> [ABOUT THIS TASK]: All of the entries below need repeating exactly, apart from their images.

===== RECORD EXTRACTS

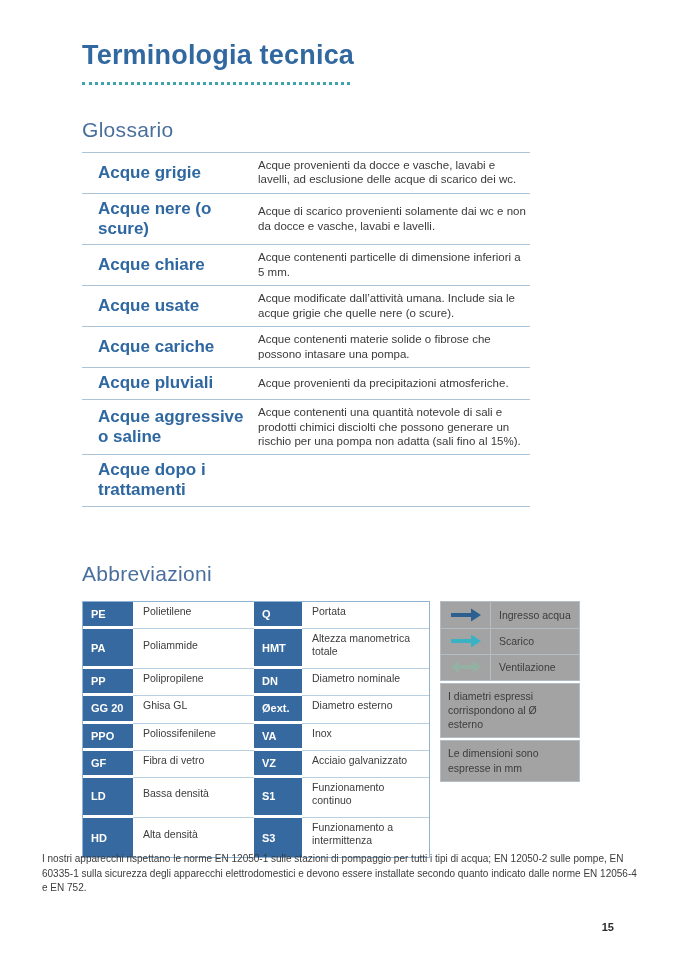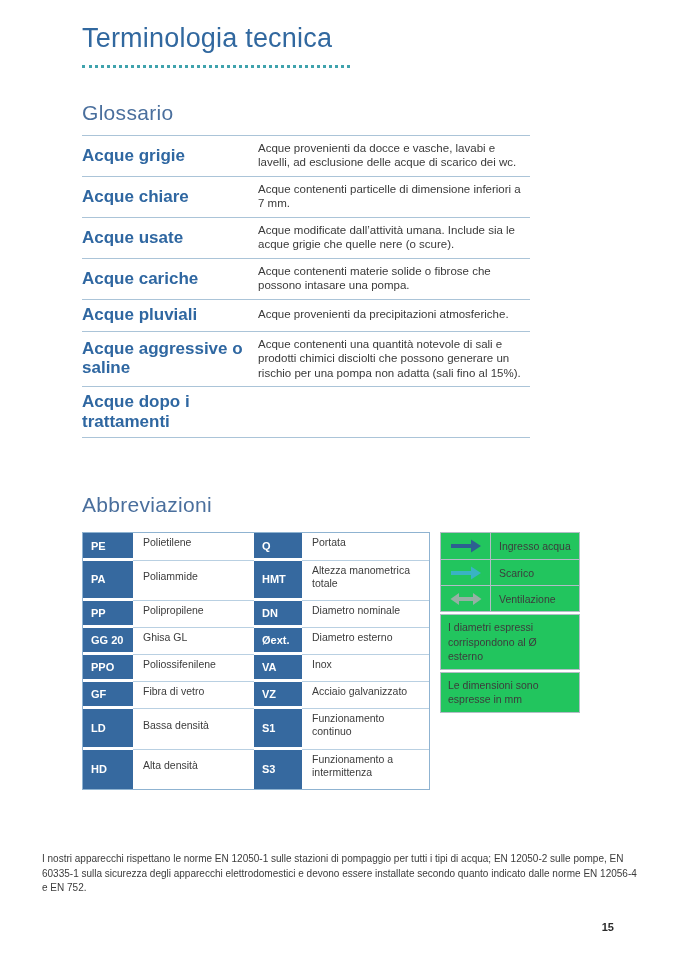"Terminologia tecnica" .page-title { font-weight: normal -> bold; margin-top: 23px -> 40px }
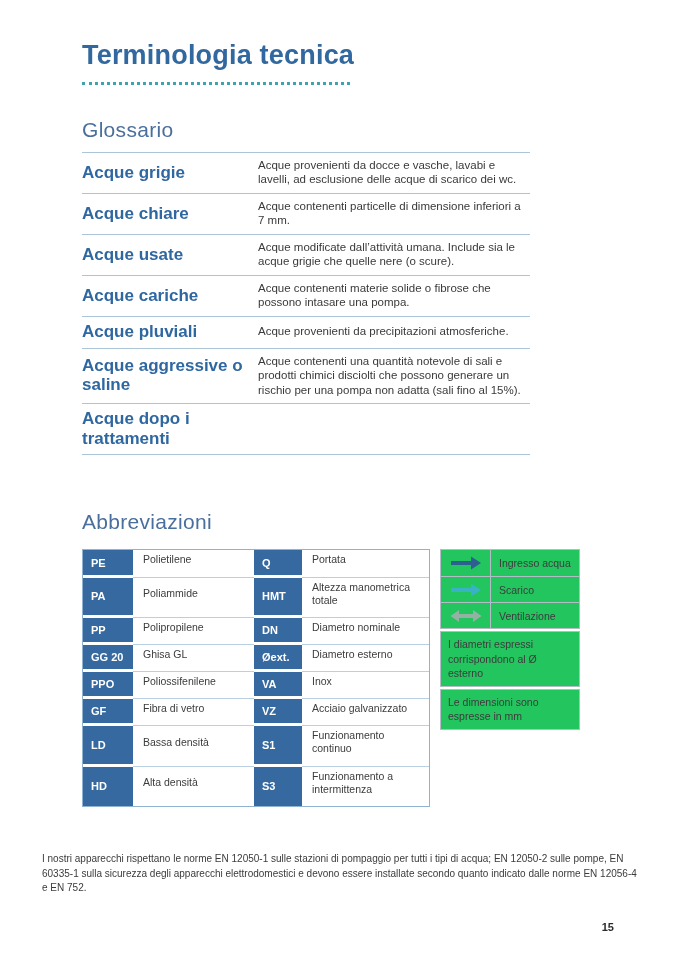"Acque grigie" .glossary-term { margin-left: none -> 16px }
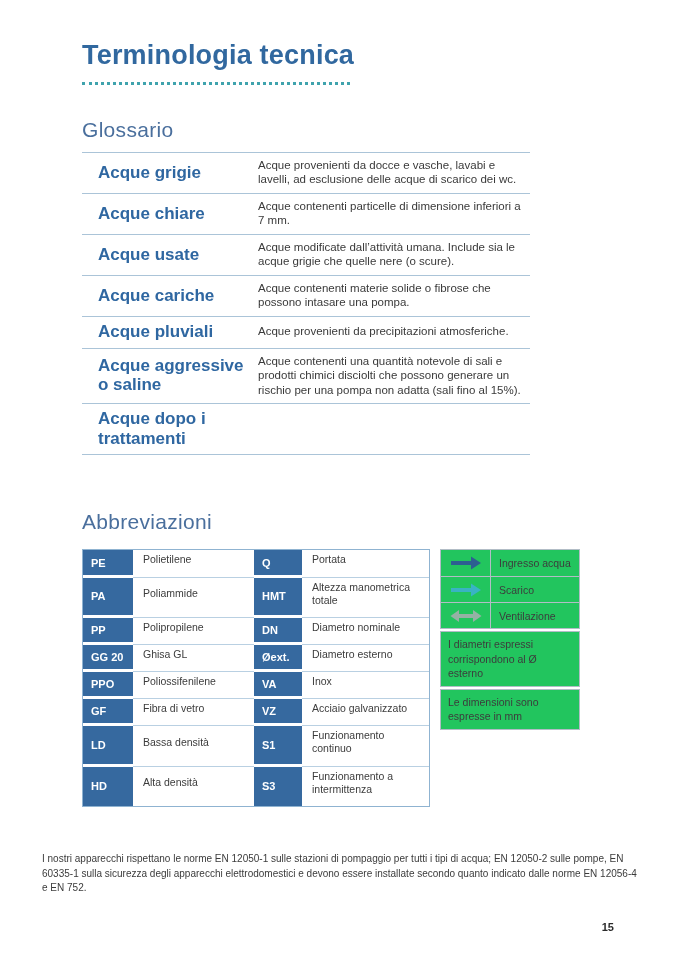"Acque nere (o scure)" div.glossary-row { html: none -> <div> <div>Acque nere (o scure)</div> <div>Acque di scarico provenienti solamente dai wc e non da docce e vasche, lavabi e lavelli.</div> </div> }
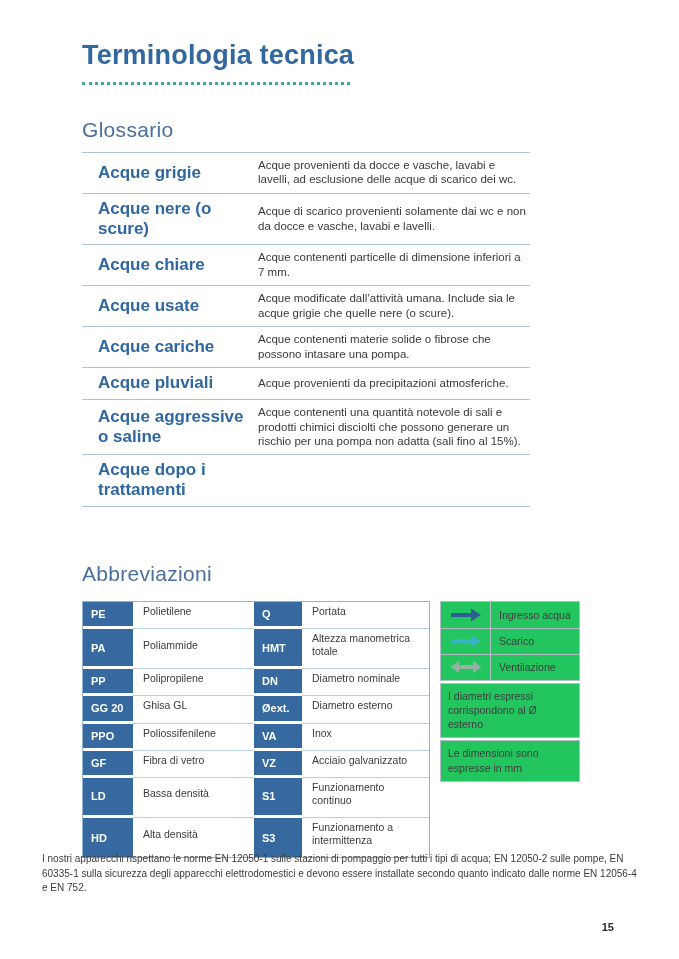"Acque contenenti particelle di" div.glossary-def { text: 7 -> 5 }
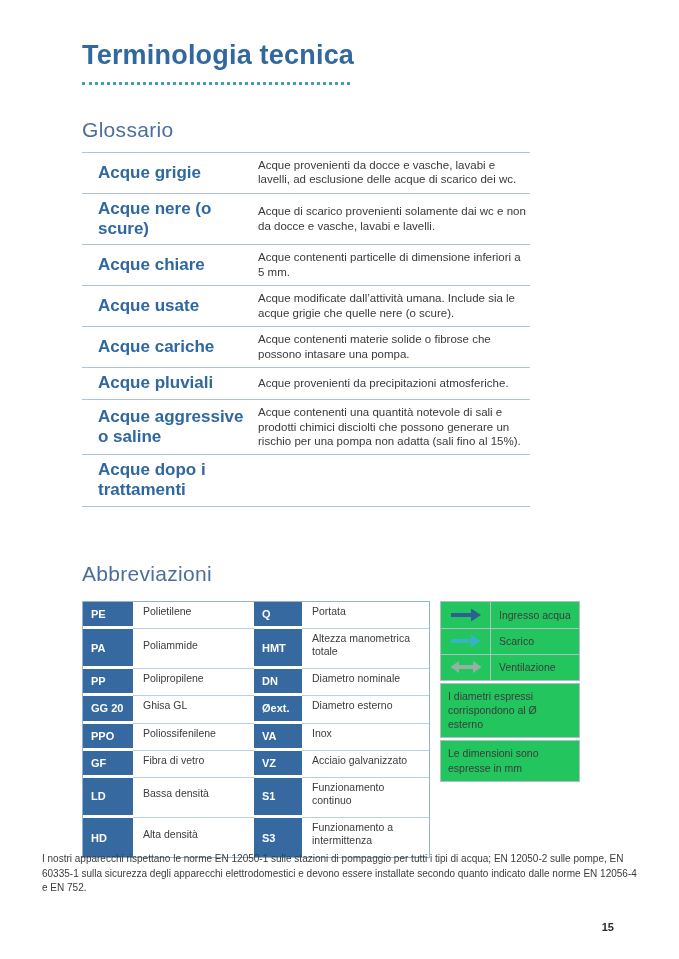"Ingresso acqua" .legend-box { background: #22c55e -> #a3a3a3 }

==========

> [OUTPUT BELOW]:
"Terminologia tecnica" .page-title { font-weight: normal -> bold; margin-top: 23px -> 40px }
"Acque grigie" .glossary-term { margin-left: none -> 16px }
"Acque nere (o scure)" div.glossary-row { html: none -> <div> <div>Acque nere (o scure)</div> <div>Acque di scarico provenienti solamente dai wc e non da docce e vasche, lavabi e lavelli.</div> </div> }
"Acque contenenti particelle di" div.glossary-def { text: 7 -> 5 }
"Ingresso acqua" .legend-box { background: #22c55e -> #a3a3a3 }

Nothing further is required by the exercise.